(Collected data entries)
▼

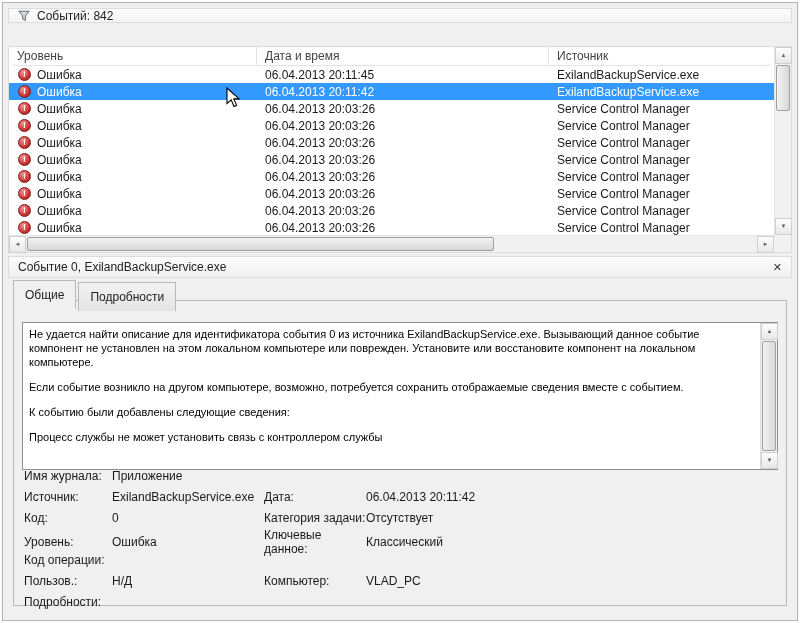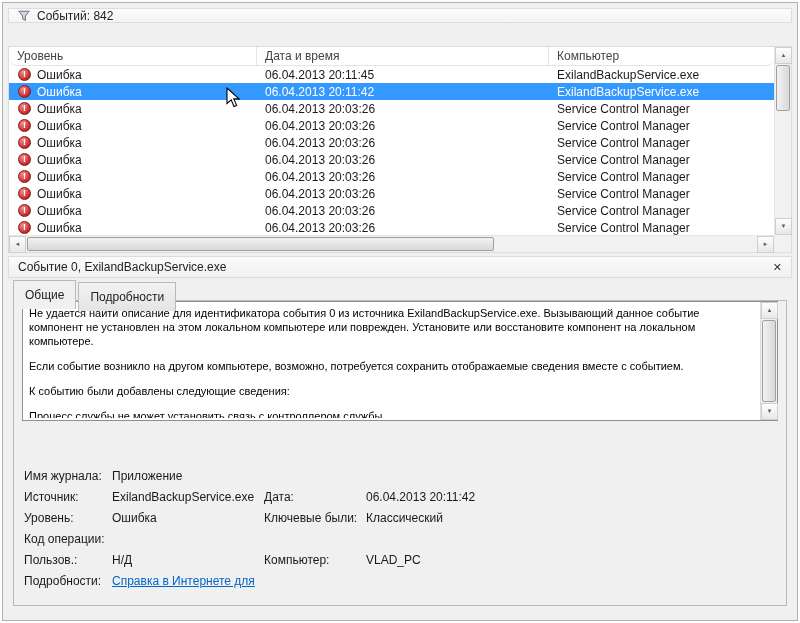"Компьютер" div.th { text: Компьютер -> Источник }
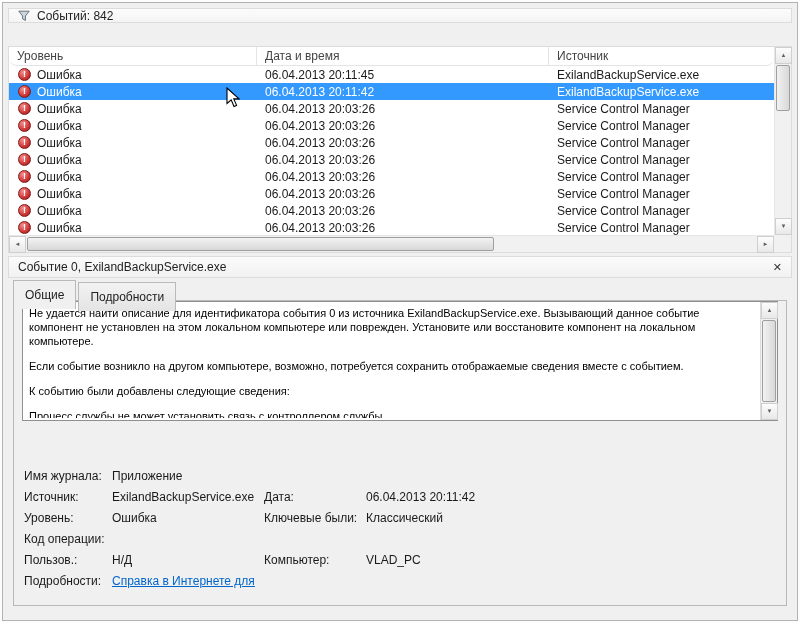"Не удается найти описание для" .description-box { height: 120px -> 148px; top: 0 -> 21px }
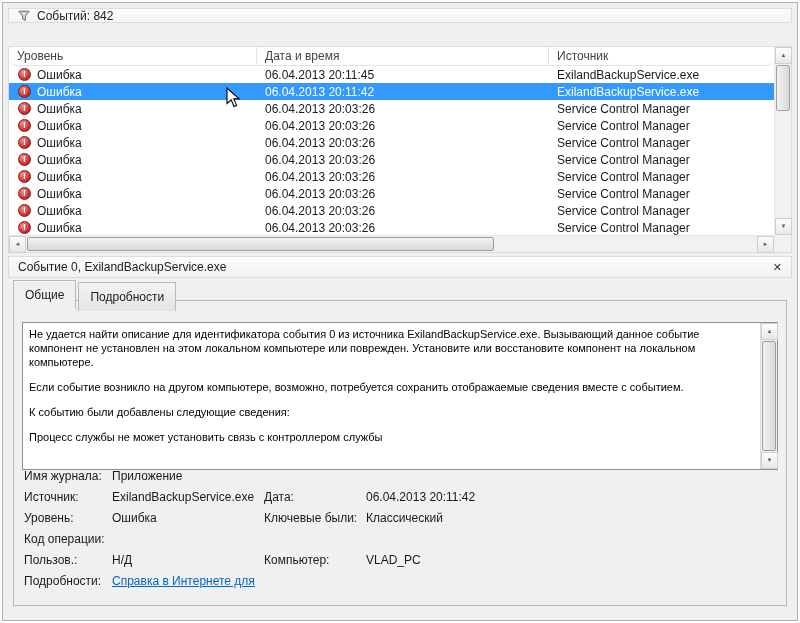"Код:" div.f-row { html: none -> <div> <div>Код:</div> <div>0</div> <div>Категория задачи:</div> <div>Отсутствует</div> </div> }
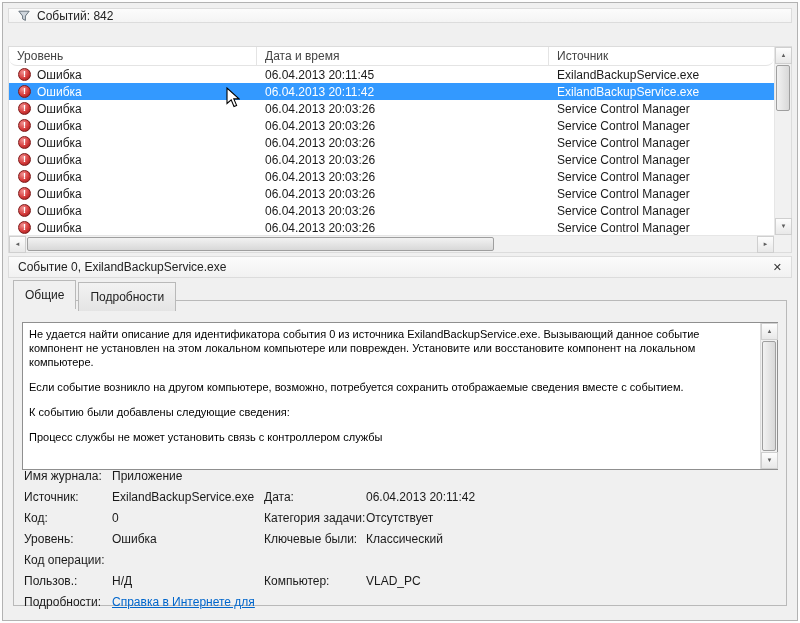"Ключевые были:" div.f-label2 { text: были -> данное }
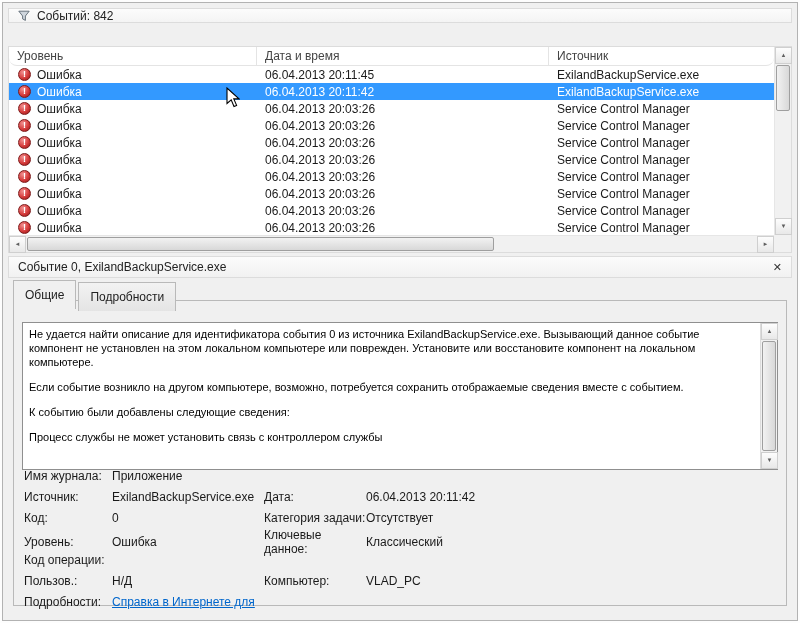"Справка в Интернете для" div.f-value1 { html: <div><a>Справка в Интернете для</a></div> -> none }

▲

#### Task requirements
Copy every entry exactly, leaving out the pictures.

#### The completed task
"Компьютер" div.th { text: Компьютер -> Источник }
"Не удается найти описание для" .description-box { height: 120px -> 148px; top: 0 -> 21px }
"Код:" div.f-row { html: none -> <div> <div>Код:</div> <div>0</div> <div>Категория задачи:</div> <div>Отсутствует</div> </div> }
"Ключевые были:" div.f-label2 { text: были -> данное }
"Справка в Интернете для" div.f-value1 { html: <div><a>Справка в Интернете для</a></div> -> none }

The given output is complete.